Cartography & Exploration
Pillar · 5 essays

Cartography & Exploration

The history of mapmaking is a history of measurement — of how an ungrounded human intuition about the size and shape of the world was, by stages, replaced by a quantitative one.

For most of human history, the size and shape of the world was an unsettled empirical question. The argument that the Earth was a sphere had been won, in the literate Mediterranean, by roughly the fourth century BCE. The actual size of the sphere was first measured to within a few percent in 240 BCE by a Greek librarian using a stick, a well, and a piece of geometry. From there forward, every advance in cartography was an advance in some kind of measurement: of distance, of angle, of time, of the position of a star, of the position of a satellite.

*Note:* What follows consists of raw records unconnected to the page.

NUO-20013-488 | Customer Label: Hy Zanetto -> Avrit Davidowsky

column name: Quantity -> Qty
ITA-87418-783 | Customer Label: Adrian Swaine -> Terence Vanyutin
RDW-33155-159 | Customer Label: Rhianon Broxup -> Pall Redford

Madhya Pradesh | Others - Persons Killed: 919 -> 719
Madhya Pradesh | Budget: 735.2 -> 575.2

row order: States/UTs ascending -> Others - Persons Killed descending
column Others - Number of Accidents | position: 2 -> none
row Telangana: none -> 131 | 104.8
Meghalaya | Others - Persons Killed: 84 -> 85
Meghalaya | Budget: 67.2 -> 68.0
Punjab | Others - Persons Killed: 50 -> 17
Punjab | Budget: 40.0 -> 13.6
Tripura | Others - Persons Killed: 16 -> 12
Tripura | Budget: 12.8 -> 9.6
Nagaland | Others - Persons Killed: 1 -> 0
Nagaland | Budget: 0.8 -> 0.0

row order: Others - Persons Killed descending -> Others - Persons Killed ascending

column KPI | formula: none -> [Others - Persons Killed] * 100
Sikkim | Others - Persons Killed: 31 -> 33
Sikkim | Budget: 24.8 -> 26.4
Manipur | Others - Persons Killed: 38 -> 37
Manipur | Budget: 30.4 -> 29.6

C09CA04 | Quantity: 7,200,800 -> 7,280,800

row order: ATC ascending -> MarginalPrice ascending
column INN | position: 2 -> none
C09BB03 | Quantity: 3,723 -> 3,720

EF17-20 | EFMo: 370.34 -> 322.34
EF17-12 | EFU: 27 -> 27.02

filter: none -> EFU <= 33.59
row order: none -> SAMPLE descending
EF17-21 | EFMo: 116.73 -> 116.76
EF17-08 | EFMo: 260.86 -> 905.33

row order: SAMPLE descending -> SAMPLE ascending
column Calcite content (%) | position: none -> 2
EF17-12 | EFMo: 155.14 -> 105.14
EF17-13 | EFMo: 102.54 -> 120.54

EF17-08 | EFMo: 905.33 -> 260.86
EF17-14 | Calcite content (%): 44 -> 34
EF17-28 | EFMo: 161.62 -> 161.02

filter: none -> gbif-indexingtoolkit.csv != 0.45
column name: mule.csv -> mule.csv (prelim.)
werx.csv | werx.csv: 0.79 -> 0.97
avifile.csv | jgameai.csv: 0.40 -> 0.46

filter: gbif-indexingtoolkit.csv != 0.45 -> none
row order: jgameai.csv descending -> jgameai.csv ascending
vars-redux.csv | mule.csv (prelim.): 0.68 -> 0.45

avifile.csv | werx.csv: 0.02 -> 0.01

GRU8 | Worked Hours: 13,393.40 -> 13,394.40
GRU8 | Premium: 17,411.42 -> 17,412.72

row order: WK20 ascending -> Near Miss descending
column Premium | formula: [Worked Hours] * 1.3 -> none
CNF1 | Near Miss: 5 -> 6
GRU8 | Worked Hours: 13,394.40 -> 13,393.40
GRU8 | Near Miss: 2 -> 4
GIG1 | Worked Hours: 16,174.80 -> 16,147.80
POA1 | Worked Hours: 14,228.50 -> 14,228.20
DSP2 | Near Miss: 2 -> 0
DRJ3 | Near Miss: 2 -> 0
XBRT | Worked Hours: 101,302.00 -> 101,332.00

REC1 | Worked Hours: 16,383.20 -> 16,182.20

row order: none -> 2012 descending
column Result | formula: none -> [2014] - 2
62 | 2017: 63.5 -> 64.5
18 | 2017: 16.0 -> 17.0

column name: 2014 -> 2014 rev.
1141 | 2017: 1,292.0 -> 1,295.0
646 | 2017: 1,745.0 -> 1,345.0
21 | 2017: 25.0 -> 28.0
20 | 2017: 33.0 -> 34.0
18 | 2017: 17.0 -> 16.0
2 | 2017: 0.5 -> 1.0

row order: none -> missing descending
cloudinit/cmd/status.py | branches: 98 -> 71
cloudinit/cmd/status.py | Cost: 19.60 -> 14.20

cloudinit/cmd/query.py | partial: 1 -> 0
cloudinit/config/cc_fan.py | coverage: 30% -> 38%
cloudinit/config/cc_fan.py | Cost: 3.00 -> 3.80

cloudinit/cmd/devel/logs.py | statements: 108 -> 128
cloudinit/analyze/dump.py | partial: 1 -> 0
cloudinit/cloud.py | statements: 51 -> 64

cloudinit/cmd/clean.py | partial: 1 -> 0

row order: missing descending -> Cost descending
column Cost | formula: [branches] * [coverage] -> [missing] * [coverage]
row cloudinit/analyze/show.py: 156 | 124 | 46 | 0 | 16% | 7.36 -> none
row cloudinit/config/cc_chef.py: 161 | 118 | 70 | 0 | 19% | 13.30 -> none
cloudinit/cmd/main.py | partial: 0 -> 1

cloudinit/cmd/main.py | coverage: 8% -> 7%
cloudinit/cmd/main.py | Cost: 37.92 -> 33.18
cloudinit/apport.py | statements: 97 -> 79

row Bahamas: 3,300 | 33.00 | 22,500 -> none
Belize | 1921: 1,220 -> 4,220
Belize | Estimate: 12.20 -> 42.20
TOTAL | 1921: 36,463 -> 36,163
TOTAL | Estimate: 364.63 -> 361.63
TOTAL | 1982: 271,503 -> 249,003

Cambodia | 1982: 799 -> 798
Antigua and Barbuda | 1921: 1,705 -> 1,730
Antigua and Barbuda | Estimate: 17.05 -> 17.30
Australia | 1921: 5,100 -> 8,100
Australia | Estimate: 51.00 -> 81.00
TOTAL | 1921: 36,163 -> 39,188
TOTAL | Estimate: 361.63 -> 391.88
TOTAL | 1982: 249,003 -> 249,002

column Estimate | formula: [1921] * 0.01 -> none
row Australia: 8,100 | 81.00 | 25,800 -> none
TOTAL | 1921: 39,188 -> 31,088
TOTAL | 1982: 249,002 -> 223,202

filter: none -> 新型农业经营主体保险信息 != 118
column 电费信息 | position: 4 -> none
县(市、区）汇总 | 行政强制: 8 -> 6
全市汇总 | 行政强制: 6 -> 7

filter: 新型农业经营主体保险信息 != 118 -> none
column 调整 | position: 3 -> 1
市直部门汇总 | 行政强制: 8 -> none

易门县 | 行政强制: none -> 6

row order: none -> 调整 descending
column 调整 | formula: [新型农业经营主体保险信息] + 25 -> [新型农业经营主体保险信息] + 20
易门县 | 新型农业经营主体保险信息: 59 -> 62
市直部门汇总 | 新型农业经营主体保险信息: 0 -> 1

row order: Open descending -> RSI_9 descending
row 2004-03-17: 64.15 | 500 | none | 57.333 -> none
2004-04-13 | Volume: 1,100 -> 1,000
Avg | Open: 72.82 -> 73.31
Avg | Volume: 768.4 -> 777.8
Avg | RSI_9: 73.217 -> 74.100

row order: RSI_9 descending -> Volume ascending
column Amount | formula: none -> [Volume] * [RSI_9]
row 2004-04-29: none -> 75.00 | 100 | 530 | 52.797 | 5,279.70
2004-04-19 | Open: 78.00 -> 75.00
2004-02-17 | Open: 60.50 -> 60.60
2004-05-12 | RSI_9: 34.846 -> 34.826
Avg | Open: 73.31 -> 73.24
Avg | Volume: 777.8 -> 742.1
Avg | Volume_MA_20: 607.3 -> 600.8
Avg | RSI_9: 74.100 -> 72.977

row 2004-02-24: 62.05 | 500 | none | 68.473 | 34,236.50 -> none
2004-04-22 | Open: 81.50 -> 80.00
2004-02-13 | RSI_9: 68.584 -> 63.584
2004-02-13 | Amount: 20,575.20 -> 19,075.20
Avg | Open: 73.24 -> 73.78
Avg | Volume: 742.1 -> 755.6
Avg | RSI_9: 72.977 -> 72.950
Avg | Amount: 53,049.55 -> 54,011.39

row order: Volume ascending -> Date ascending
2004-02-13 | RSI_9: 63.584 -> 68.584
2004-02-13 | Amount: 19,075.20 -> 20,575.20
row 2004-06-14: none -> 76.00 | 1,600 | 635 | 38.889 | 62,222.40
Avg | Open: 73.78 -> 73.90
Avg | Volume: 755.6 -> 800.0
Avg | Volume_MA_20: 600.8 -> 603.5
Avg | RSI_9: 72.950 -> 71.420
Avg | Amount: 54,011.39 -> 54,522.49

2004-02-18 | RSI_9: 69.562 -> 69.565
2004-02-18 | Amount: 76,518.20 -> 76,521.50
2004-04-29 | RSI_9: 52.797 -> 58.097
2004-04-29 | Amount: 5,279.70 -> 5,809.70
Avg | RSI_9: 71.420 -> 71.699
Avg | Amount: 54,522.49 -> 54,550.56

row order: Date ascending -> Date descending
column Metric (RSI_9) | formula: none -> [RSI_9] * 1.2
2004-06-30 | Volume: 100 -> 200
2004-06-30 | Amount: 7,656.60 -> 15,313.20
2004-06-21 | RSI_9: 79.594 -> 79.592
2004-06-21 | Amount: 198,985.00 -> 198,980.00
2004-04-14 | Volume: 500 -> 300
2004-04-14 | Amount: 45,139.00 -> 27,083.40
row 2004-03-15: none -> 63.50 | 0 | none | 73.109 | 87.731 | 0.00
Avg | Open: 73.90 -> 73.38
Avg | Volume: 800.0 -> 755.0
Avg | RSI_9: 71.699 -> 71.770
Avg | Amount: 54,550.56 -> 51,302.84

The five essays in this pillar trace that measurement story. Begin with Eratosthenes — the founding act, and the geometric move that made cartography a quantitative discipline. Move to the longitude problem, the central practical challenge of European navigation for three centuries, solved by an unconnected provincial carpenter while the institutional astronomers were still working on the theoretically correct method. Turn next to projection: how to flatten a sphere onto a page, what gets distorted when you do, and why every projection is a political choice as well as a technical one. Then to the Blue Marble, the photograph that gave the human species its first complete view of itself. Close with GPS, the system that has, in our generation, made knowing-where-you-are a service so cheap and reliable that the longitude problem can be considered, finally, solved.

The arc runs from a stick in Alexandria to a chip in your pocket. The continuity is the same intuition: if the world has a quantity, it can be measured.